Brothers and sisters, friends, we too break God’s law every day – our guilty conscience tells us this.  Therefore, we too cannot enter God’s kingdom due to our moral imperfections.  Like Israel and the nations surrounding them at the time, we are all faced with the problem of God’s justice that demands obedience to his revealed will.  Otherwise, there is no escape from the flood of his eternal curse.

It is at this point where God’s eternal covenant with His Son to redeem a people for himself kicks in.  It is at this point that God’s unconditional promise of salvation to Abraham rescues Israel and us from certain judgment.  This promise finds its fulfillment in Israel’s Messiah and our Saviour, Jesus Christ.  The good news of the gospel is that despite our sin, God in his grace has given us heaven as a gift, if we will only believe on the Lord Jesus Christ.

For, when Jesus came down to earth, he brought God’s kingdom with him.  Jesus earned the blessings of heaven for us through his perfect obedience to God’s law.  And not only did Jesus keep the conditions of the law for us, but he was also cursed for our disobedience by suffering and dying on the cross in our place.

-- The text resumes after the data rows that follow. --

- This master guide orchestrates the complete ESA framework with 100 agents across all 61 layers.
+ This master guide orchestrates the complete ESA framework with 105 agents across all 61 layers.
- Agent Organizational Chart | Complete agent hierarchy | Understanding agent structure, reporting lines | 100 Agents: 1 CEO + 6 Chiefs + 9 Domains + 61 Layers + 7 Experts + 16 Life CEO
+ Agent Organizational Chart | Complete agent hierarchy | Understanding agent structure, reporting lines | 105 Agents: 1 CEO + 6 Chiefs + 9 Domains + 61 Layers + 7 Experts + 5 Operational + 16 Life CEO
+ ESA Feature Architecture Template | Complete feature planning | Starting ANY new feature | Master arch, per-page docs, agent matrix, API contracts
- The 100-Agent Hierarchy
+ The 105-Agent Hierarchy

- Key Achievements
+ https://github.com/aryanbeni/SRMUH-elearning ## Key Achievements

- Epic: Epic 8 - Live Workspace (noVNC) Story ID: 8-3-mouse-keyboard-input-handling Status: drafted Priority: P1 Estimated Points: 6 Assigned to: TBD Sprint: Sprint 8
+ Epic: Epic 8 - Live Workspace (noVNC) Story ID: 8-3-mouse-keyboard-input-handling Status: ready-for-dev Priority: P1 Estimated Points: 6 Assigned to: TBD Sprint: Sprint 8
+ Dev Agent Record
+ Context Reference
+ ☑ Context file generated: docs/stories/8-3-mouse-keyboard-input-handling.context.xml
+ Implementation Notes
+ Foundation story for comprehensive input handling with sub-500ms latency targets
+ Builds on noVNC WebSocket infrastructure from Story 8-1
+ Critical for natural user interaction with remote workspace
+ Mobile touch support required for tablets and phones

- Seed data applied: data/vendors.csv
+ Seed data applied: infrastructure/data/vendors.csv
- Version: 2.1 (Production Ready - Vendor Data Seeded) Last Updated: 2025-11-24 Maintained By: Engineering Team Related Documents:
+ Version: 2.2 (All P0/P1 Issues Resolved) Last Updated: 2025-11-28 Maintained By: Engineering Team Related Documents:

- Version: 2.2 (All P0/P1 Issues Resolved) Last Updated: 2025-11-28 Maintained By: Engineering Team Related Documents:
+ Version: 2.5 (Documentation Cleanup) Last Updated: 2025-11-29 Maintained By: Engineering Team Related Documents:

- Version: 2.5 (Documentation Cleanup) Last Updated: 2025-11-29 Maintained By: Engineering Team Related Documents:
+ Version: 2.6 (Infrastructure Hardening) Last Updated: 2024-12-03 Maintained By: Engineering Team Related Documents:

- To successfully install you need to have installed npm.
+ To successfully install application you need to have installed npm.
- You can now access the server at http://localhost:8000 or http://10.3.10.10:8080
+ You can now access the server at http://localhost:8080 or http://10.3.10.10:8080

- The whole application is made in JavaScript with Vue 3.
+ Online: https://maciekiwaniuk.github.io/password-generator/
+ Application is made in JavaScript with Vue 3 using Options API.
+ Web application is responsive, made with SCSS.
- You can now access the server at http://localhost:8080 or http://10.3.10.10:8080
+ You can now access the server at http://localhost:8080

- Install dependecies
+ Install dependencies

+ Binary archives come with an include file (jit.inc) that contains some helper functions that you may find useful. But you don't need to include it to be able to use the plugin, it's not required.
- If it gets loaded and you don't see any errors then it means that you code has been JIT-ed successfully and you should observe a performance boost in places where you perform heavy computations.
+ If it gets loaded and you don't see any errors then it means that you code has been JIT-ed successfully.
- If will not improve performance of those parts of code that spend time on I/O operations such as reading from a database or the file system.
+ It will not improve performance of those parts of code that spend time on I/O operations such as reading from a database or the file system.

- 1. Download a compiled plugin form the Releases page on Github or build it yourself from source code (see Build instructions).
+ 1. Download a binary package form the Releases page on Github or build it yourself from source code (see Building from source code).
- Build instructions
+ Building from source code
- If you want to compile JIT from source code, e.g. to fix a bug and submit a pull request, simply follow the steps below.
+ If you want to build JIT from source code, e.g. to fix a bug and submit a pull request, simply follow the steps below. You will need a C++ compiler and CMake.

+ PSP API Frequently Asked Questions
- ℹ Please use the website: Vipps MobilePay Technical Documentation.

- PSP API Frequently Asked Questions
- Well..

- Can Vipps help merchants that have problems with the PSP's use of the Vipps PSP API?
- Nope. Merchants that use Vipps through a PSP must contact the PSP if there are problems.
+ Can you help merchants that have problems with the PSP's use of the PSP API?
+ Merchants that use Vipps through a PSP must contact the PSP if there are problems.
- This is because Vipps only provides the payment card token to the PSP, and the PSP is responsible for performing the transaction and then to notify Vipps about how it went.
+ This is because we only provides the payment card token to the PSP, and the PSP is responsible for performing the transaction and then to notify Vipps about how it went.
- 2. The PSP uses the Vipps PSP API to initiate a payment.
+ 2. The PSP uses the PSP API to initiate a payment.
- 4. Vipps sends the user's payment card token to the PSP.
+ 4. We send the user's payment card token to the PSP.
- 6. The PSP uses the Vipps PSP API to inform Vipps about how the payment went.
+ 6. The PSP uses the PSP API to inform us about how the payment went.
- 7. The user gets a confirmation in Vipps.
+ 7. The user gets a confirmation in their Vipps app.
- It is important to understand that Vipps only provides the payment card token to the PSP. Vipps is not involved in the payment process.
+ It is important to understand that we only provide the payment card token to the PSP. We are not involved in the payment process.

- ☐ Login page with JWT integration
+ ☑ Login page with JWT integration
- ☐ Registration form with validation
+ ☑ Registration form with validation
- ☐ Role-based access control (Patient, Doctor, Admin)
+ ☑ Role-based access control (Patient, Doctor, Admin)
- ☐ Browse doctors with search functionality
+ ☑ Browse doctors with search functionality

Beloved, Jesus has brought the Sinai covenant to an end.  Therefore, we must understand Deut 28.1-14 in this light.  We cannot conclude – even though it comes so naturally – that God promises earthly blessings in return for our obedience or that God will curse us in this life for disobedience.  Jesus has turned this logic on its head.  By faith in Jesus, we are already heirs of eternal life and have already passed through judgment.  In other words, our salvation has come through suffering: through the suffering of Jesus and his death at the cross.  And this seemingly contradictory logic continues to govern our lives as Christians as we journey toward heaven.

(For, we are told in Acts 14:22, “through many tribulations shall you enter the kingdom of heaven.”  Like Abraham, like Job and the Patriarchs we wander as pilgrims in the wilderness of his life.  Like Israel in exile, we are a people who live away from our homeland.  We are subject to many trials and tribulations here.)


So let us take heart as we carry our cross in this life.  Our suffering is never because God is punishing us.  And it is never in vain.  In fact, it is all to prepare us for heaven and further our salvation.  Yes, God does indeed discipline us through suffering: we get sick, loved ones die, families all apart, and friends betray us.  BUT, again, God permits all these things in love and for our good.  In all these things, God is teaching us not to look for our ultimate blessing here on earth.

In his mercy, God time and time again shows us our sin and often fills our lives with tremendous trials so that we may long for heaven.  For heaven is where our Savior is.  Heaven is our true homeland.  Jesus promises that the beatitude of the kingdom of heaven is already ours by faith.  May this reality sustain us until the end.   Amen.